Shoot THAT guy! - If given the choice, I'd actively avoid using anyone other than Jedi characters. This was on account of the woeful targeting mechanics for any character equipped with a blaster. Sometimes I'd be running towards a group of enemies, mashing the fire button only to have a flurry of lasers disobendiently drift to side of their intended targets. Much like animated source material, the clone troopers - or anyone equipped with a blaster, for that matter - in LSWIII can barely hit the broad side of a barn.
Use the Force (Again?) - Things have not changed much at all since the first installment of this successful series. If anything, be it through age or the acquisition of a bachelor's degree or two, it's all the more obvious now. The game presented no surprises or challenge whatsoever. I'm aware that this game is primarily targeted at children, but some levels are so simple that your average child could take offense. The Lego Star Wars franchise has officially made the Murtaugh list , as in "I'm getting to old for this shit."
Lego Star Wars, you just made the list!No ne3d - The 3D effects in Lego Star Wars III are innocuous at best and didn't add much to my experience with the game on the whole. Don't get me wrong, the game looks good and as above, suffers from few noticeable visual hitches; but that isn't to say that 3D has been effectively implemented in this title.
5.0/10 I've been playing Lego Star Wars III: The Clone Wars - or something remarkably-similar to it - for the last five or six years now. Sure, sometimes there are different characters and locales, but it all plays the same. Whether it's the Caped Crusader, Sallah or Anakin Skywalker, the experience differs only slightly.
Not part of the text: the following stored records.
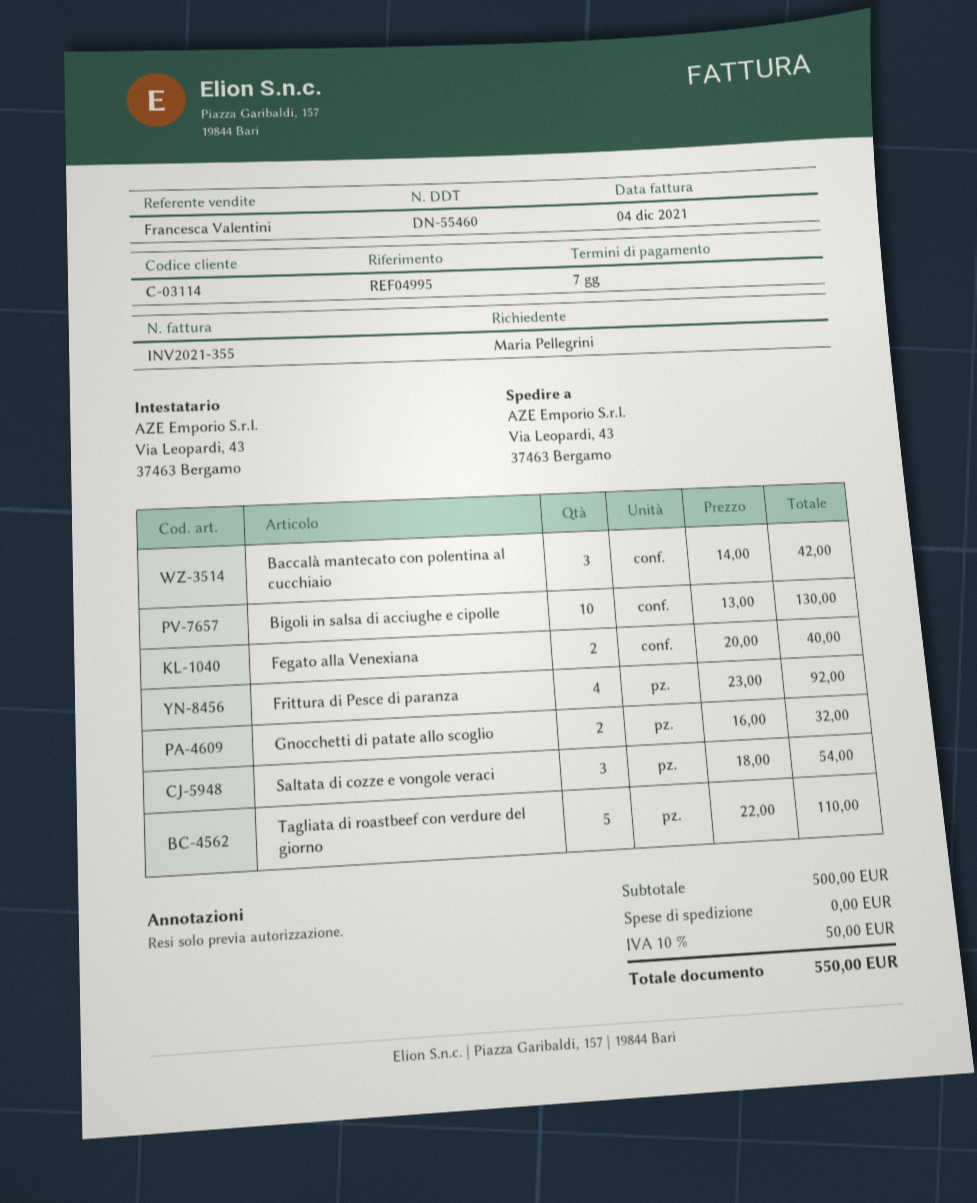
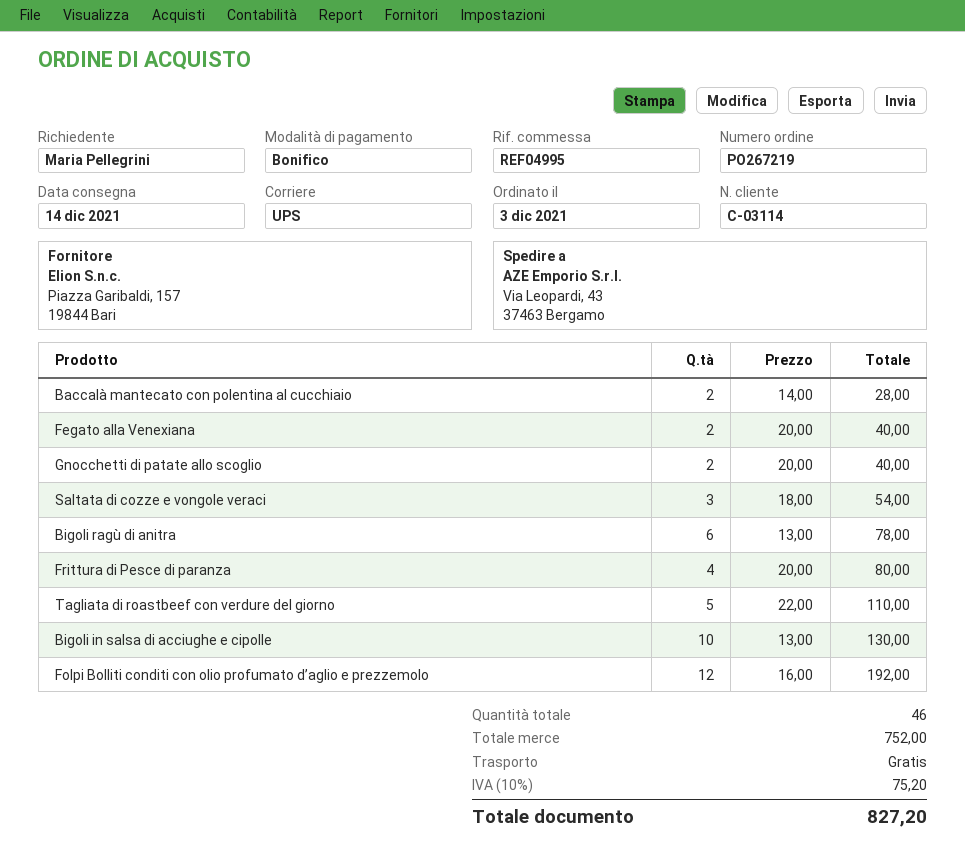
Baccalà mantecato con polentina al cucchiaio: 3 x 14.00 = 42.00 -> 2 x 14.00 = 28.00
Frittura di Pesce di paranza: 4 x 23.00 = 92.00 -> 4 x 20.00 = 80.00
Gnocchetti di patate allo scoglio: 2 x 16.00 = 32.00 -> 2 x 20.00 = 40.00
Bigoli ragù di anitra: none -> 6 x 13.00 = 78.00
Folpi Bolliti conditi con olio profumato d’aglio e prezzemolo: none -> 12 x 16.00 = 192.00
subtotal: 500.00 -> 752.00
tax: 10% = 50.00 -> 10% = 75.20
total: 550.00 -> 827.20

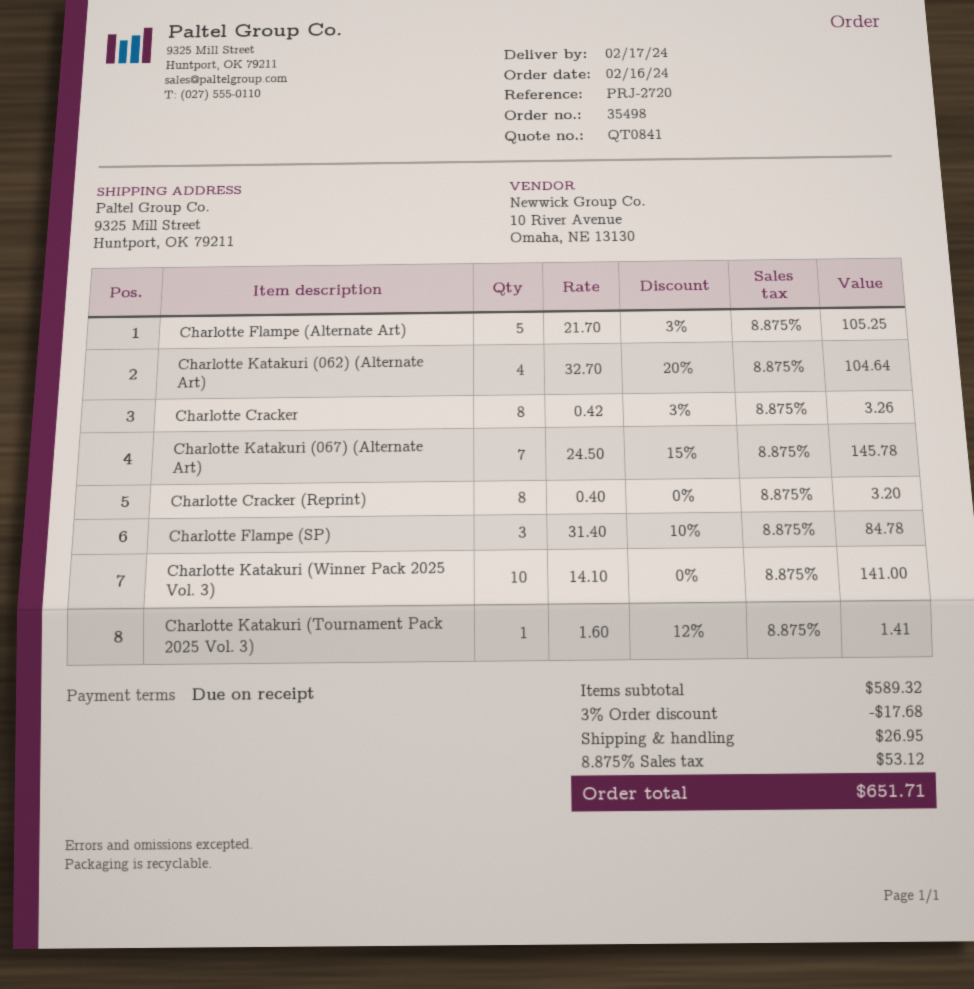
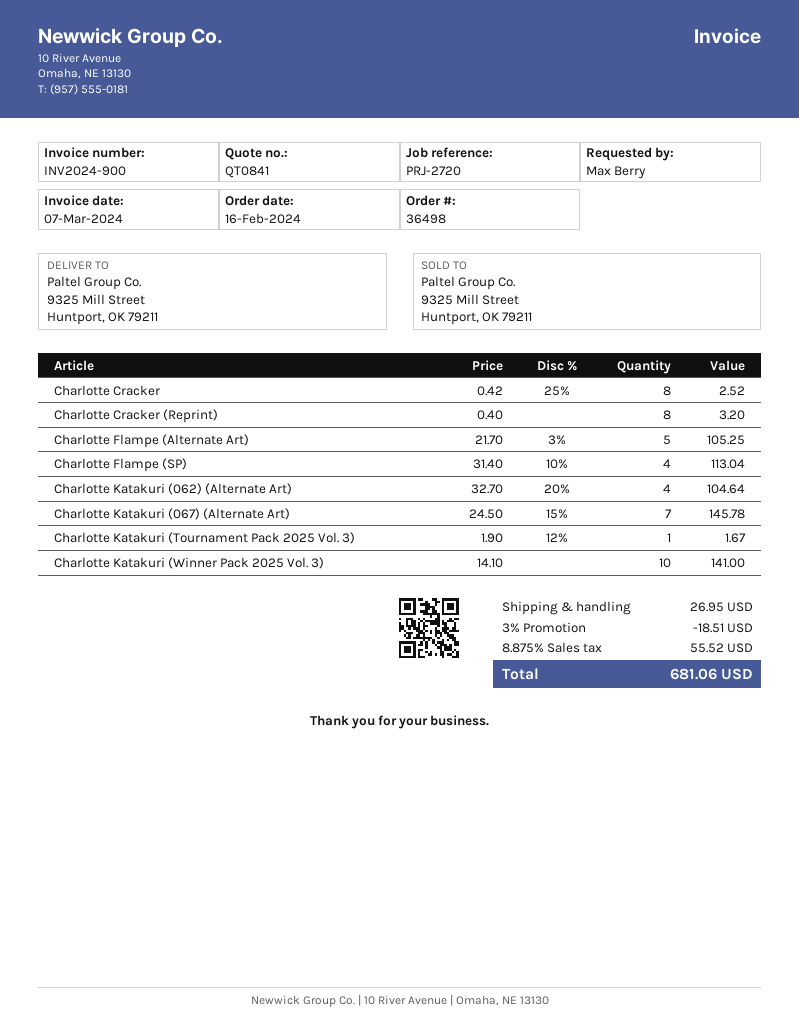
order number: 35498 -> 36498
Charlotte Cracker: 8 x 0.42 - 3% = 3.26 -> 8 x 0.42 - 25% = 2.52
Charlotte Flampe (SP): 3 x 31.40 - 10% = 84.78 -> 4 x 31.40 - 10% = 113.04
Charlotte Katakuri (Tournament Pack 2025 Vol. 3): 1 x 1.60 - 12% = 1.41 -> 1 x 1.90 - 12% = 1.67
discount: 3% = 17.68 -> 3% = 18.51
tax: 8.875% = 53.12 -> 8.875% = 55.52
total: 651.71 -> 681.06

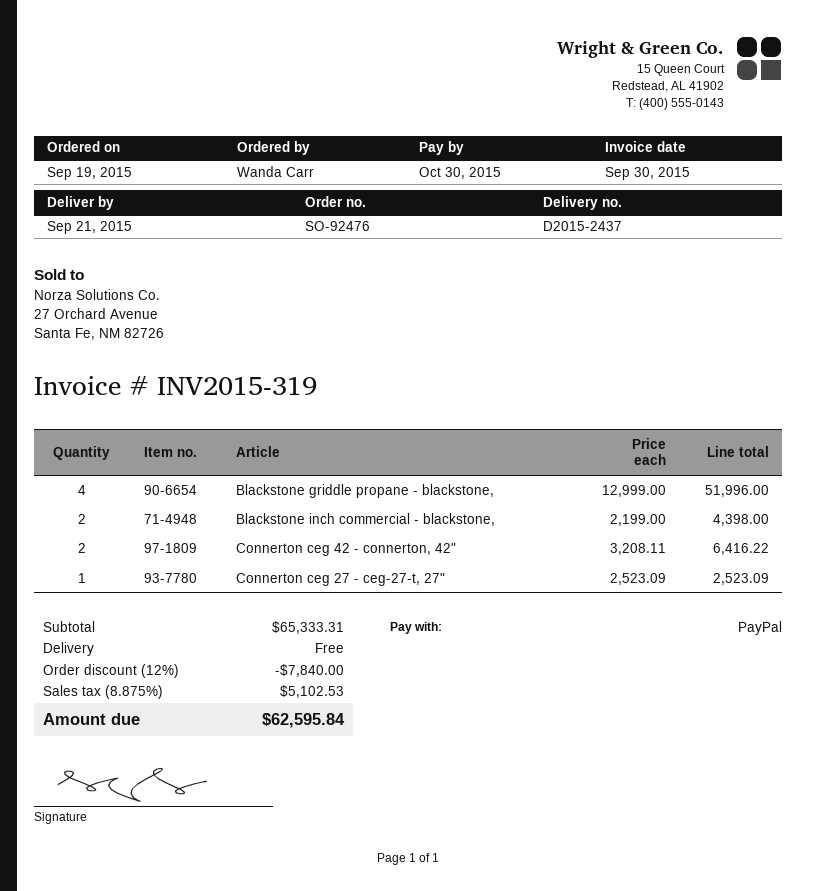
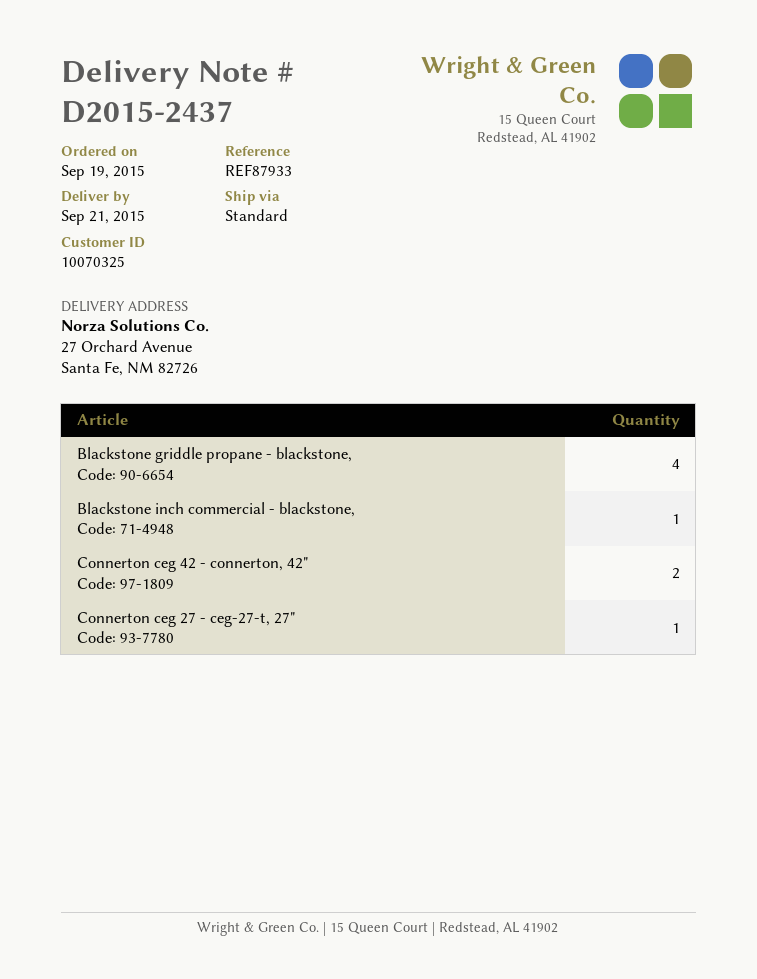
Blackstone inch commercial - blackstone,: 2 -> 1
If you've never played a game from the series before, this could be a revelation: a kids game that an adult can actually play, and not be ashamed of it afterwards. It's a solid package with few wrinkles, but its been recycled to the point of obsolescence. If you've got a young Star Wars fan on board: this package is a pretty safe bet. For anyone over ten years of age, however: Lego Star Wars III: The Clone Wars will fail to challenge or excite.